Die IBI-Bemessungsgrundlage für das Oberflächenrecht kann sich auf den Katasterwert des Bauwerks beziehen

Die Anfragende stellt die Frage, ob die Bemessungsgrundlage der Grundsteuer (IBI) für ein Nießbrauchrecht am Bauwerk (derecho de superficie) der Katasterwert des Gebäudes und nicht der des Grundstücks sein muss.
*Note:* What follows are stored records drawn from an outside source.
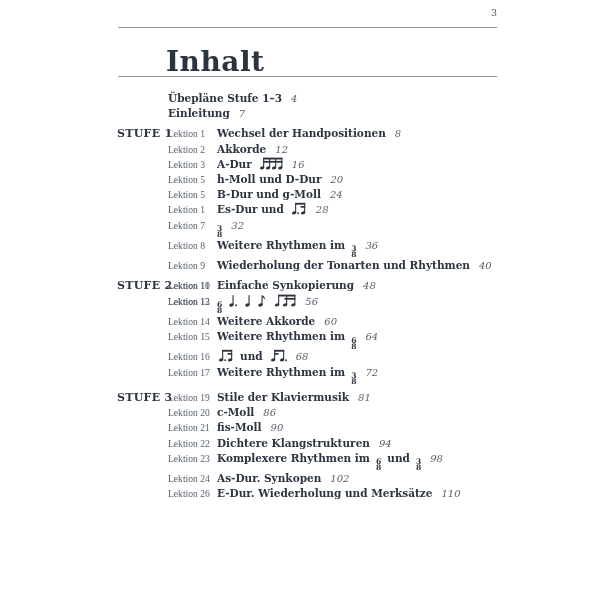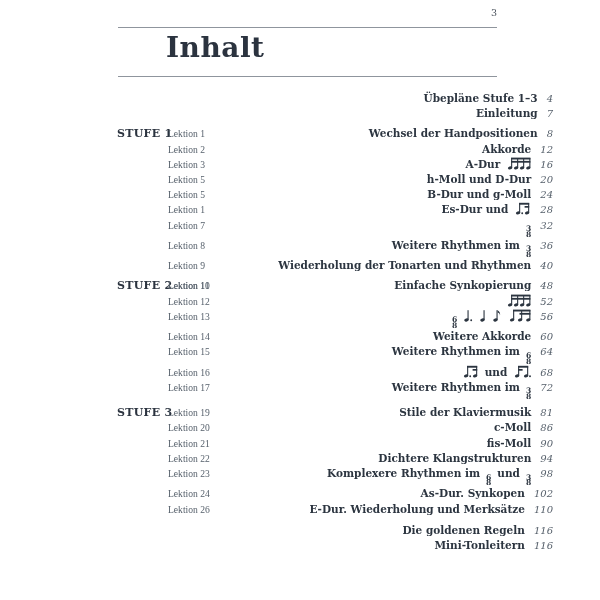"Inhalt" .title { top: 31px -> 45px }
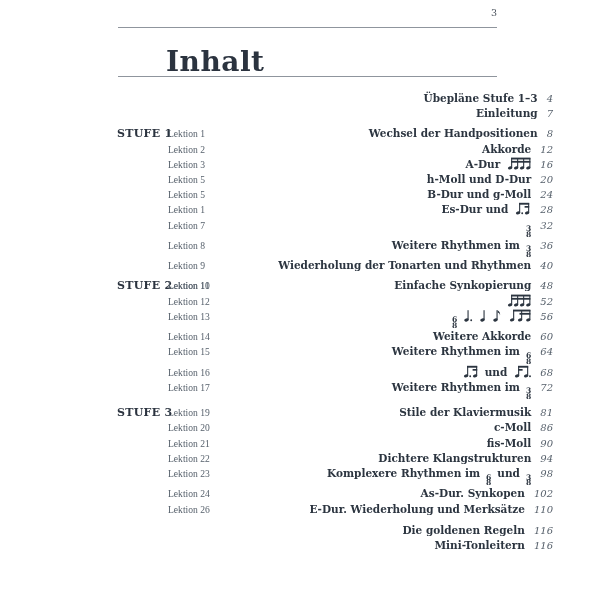"Übepläne Stufe 1–3 4" .content { text-align: right -> none }
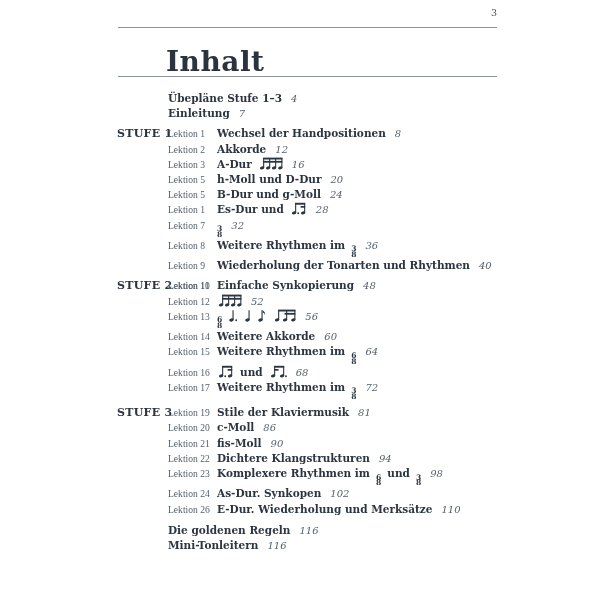"52" span.content { html: <span><svg> <rect></rect> <rect></rect> <rect></rect> <rect></rect> <rect></rect> <rect></rect> <ellipse></ellipse> <ellipse></ellipse> <ellipse></ellipse> <ellipse></ellipse> </svg><span>52</span></span> -> none }
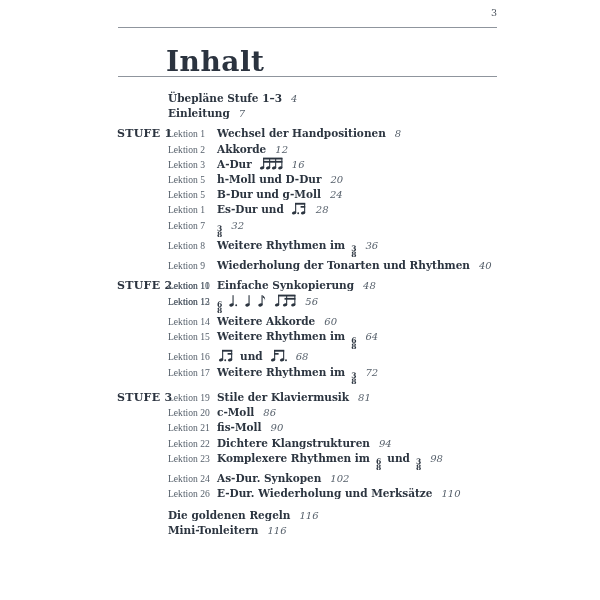"Die goldenen Regeln 116" div.outro { html: <div> <div> <span><span>Die goldenen Regeln</span><span>116</span></span> </div> <div> <span><span>Mini-Tonleitern</span><span>116</span></span> </div> </div> -> none }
Die DGT stellt klar, dass durch das Nebeneinander von Eigentumsrecht am Boden und Nießbrauchrecht am Bauwerk beide Rechte den Steuertatbestand erfüllen und jeweils für ihren Anteil am Katasterwert steuerpflichtig sind.

Die gestellte Frage

Fragestellung: Unter Berücksichtigung des Artikels 61 des TRLRHL, der den Steuertatbestand der IBI regelt, sowie der Rechtsprechung des Obersten Gerichtshofs in den Urteilen 1948/2017 vom 12.12.2017 und 1694/2023 vom 14.12.2023, wie muss die Bemessungsgrundlage der IBI im Hinblick auf das Oberflächenrecht des Steuerpflichtigen bestimmt werden? Kann davon ausgegangen werden, dass die Bemessungsgrundlage des Oberflächenrechts anhand des Katasterwerts des Bauwerks und nicht anhand des Katasterwerts des Grundstücks zu ermitteln ist?

Die Entscheidung der DGT

Cuando sobre un inmueble urbano coexisten el derecho de propiedad sobre el suelo y el derecho de superficie sobre la construcción, el IBI se realiza por ambos derechos. El propietario del terreno y el titular del derecho de superficie son sujetos pasivos distintos. Por tanto, la base imponible del derecho de propiedad será el valor catastral del terreno y la del derecho de superficie será el valor catastral de la construcción.